Despite producing various programmes for the corporation, the BAFTA award-winning writer and director told the Radio Times that content makers are now being given "strange lectures about how to make factually based drama".
He further said that a series of recent viewer deception scandals have caused the BBC to overreact to the "ludicrous opposite extreme".
Following a well-publicised misrepresentation of the Queen in a 2007 programme trailer, the BBC introduced its Safeguarding Trust scheme to apply to all BBC staff and third-party content producers.
In response, Poliakoff said that a "crisis of confidence" in television standards caused by the scandals has been most acutely felt in drama output.
"The Safeguarding Trust policy that was instigated to help to restore the BBC's reputation has resulted in writers and producers having to receive strange lectures about how to make factually based drama," he said.
"It's difficult enough writing drama without being given suggestions and rules devised by Kafkaesque committees, and what's more it's completely unnecessary. I've always felt audiences are far more intelligent than they're given credit for, and are quite capable of realising that when real events are compressed for drama, certain liberties have to be taken."
The writer revealed his doubts over whether BBC drama The Lost Prince would get made today due to the poetic licence he had to take with many of its historical facts.
"There was virtually nothing in the public domain about Prince John, youngest child of George V and Queen Mary, and I had to make many educated guesses to reclaim his life from obscurity. Since this was a drama about the Queen's uncle, I felt I ought to explain to a senior figure at the BBC what I'd had to invent. He was uninterested and batted away my notes as if accuracy were irrelevant," he remarked.

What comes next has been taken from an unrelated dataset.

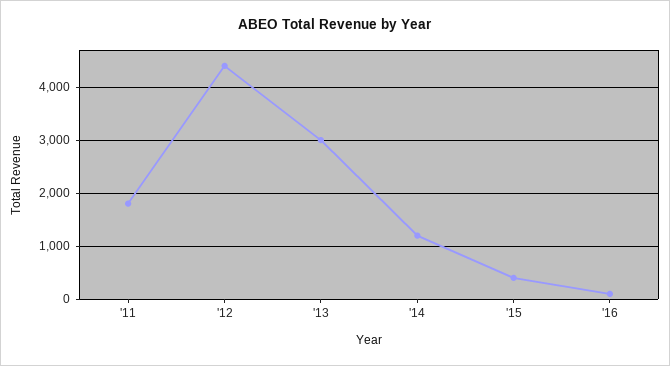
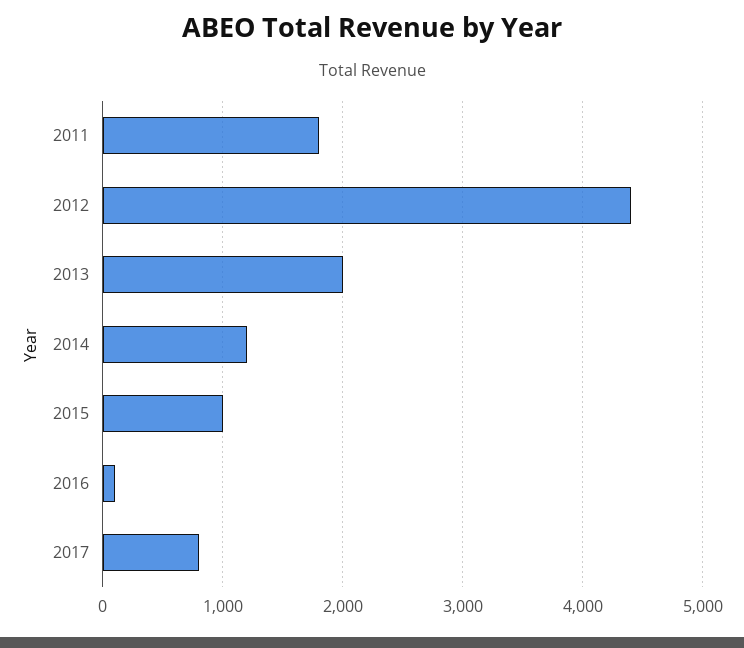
'13: 3000 -> 2000
'15: 400 -> 1000
2017: none -> 800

"Now the world has gone to the ludicrous opposite extreme, where the BBC is concerned they may be accused of deceiving the audience if liberties with history are taken. There is no such thing as a single, correct version of history, and if dramatists are honestly trying to achieve a deeper poetic truth about their subject, that should be the guiding light."
Last month, the BBC Trust pledged to introduce tougher guidelines on the use of swear words and the depiction of violence in the BBC's radio, TV and online content.
However, the corporation has been accused of overreacting to cases of potential offense, including a recent rebuke of Mock The Week panellist Frankie Boyle for his comments about swimmer Rebecca Adlington.
Poliakoff warned of a danger that television will gradually "regress into a much safer world" when audiences may not actually want it to.
"The amount of sex and bad language on TV has been debated for decades, but I never feel we hear the true view of the majority of the audience," he said.
"One current idea, that a spooky Orwellian panel is to be selected from the general public and allowed to set standards, is to me deeply offensive."
As the writer's latest project Glorious 39 will be released at the cinema rather than on TV, Poliakoff expressed his relief at not having to "face the Safeguarding Trust brigade".